DIRECTIONS »
All lines of the data shown below should be output exactly as they stand.

DATA FOR REVIEW »

══════════

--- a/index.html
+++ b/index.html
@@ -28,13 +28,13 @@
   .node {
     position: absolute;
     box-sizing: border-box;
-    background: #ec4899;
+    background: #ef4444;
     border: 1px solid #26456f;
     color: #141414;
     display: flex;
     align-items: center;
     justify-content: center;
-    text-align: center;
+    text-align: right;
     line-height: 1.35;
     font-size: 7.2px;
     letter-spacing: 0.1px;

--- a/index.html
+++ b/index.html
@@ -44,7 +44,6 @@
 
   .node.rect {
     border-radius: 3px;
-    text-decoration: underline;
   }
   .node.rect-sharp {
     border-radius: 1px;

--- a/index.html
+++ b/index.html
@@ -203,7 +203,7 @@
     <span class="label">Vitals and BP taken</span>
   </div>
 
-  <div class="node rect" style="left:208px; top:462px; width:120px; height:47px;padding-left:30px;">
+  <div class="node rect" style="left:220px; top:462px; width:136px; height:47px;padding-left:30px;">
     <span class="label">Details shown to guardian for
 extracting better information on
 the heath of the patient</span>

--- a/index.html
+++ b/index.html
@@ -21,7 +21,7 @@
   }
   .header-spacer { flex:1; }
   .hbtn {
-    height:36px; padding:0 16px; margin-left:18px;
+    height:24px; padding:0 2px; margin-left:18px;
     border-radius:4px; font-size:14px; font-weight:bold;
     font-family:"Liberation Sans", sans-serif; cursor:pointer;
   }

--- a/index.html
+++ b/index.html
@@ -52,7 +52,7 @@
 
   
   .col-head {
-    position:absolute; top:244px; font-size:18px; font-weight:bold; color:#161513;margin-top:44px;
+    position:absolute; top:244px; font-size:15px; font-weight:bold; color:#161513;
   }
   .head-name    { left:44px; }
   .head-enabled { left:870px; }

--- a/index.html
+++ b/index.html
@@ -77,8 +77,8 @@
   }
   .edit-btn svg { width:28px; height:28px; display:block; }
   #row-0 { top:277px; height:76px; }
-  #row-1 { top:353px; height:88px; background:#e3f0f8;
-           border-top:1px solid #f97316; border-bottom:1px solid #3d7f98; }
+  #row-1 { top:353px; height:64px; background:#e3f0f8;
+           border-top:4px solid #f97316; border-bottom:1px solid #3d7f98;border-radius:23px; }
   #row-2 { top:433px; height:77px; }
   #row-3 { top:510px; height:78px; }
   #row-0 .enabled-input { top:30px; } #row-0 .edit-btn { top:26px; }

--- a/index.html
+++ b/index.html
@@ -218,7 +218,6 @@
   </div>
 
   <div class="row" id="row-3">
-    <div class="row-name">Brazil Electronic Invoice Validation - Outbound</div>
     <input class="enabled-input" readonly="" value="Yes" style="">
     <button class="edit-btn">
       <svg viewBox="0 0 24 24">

══════════

RESPONSE BELOW »
--- a/index.html
+++ b/index.html
@@ -28,13 +28,13 @@
   .node {
     position: absolute;
     box-sizing: border-box;
-    background: #ec4899;
+    background: #ef4444;
     border: 1px solid #26456f;
     color: #141414;
     display: flex;
     align-items: center;
     justify-content: center;
-    text-align: center;
+    text-align: right;
     line-height: 1.35;
     font-size: 7.2px;
     letter-spacing: 0.1px;

--- a/index.html
+++ b/index.html
@@ -44,7 +44,6 @@
 
   .node.rect {
     border-radius: 3px;
-    text-decoration: underline;
   }
   .node.rect-sharp {
     border-radius: 1px;

--- a/index.html
+++ b/index.html
@@ -203,7 +203,7 @@
     <span class="label">Vitals and BP taken</span>
   </div>
 
-  <div class="node rect" style="left:208px; top:462px; width:120px; height:47px;padding-left:30px;">
+  <div class="node rect" style="left:220px; top:462px; width:136px; height:47px;padding-left:30px;">
     <span class="label">Details shown to guardian for
 extracting better information on
 the heath of the patient</span>

--- a/index.html
+++ b/index.html
@@ -21,7 +21,7 @@
   }
   .header-spacer { flex:1; }
   .hbtn {
-    height:36px; padding:0 16px; margin-left:18px;
+    height:24px; padding:0 2px; margin-left:18px;
     border-radius:4px; font-size:14px; font-weight:bold;
     font-family:"Liberation Sans", sans-serif; cursor:pointer;
   }

--- a/index.html
+++ b/index.html
@@ -52,7 +52,7 @@
 
   
   .col-head {
-    position:absolute; top:244px; font-size:18px; font-weight:bold; color:#161513;margin-top:44px;
+    position:absolute; top:244px; font-size:15px; font-weight:bold; color:#161513;
   }
   .head-name    { left:44px; }
   .head-enabled { left:870px; }

--- a/index.html
+++ b/index.html
@@ -77,8 +77,8 @@
   }
   .edit-btn svg { width:28px; height:28px; display:block; }
   #row-0 { top:277px; height:76px; }
-  #row-1 { top:353px; height:88px; background:#e3f0f8;
-           border-top:1px solid #f97316; border-bottom:1px solid #3d7f98; }
+  #row-1 { top:353px; height:64px; background:#e3f0f8;
+           border-top:4px solid #f97316; border-bottom:1px solid #3d7f98;border-radius:23px; }
   #row-2 { top:433px; height:77px; }
   #row-3 { top:510px; height:78px; }
   #row-0 .enabled-input { top:30px; } #row-0 .edit-btn { top:26px; }

--- a/index.html
+++ b/index.html
@@ -218,7 +218,6 @@
   </div>
 
   <div class="row" id="row-3">
-    <div class="row-name">Brazil Electronic Invoice Validation - Outbound</div>
     <input class="enabled-input" readonly="" value="Yes" style="">
     <button class="edit-btn">
       <svg viewBox="0 0 24 24">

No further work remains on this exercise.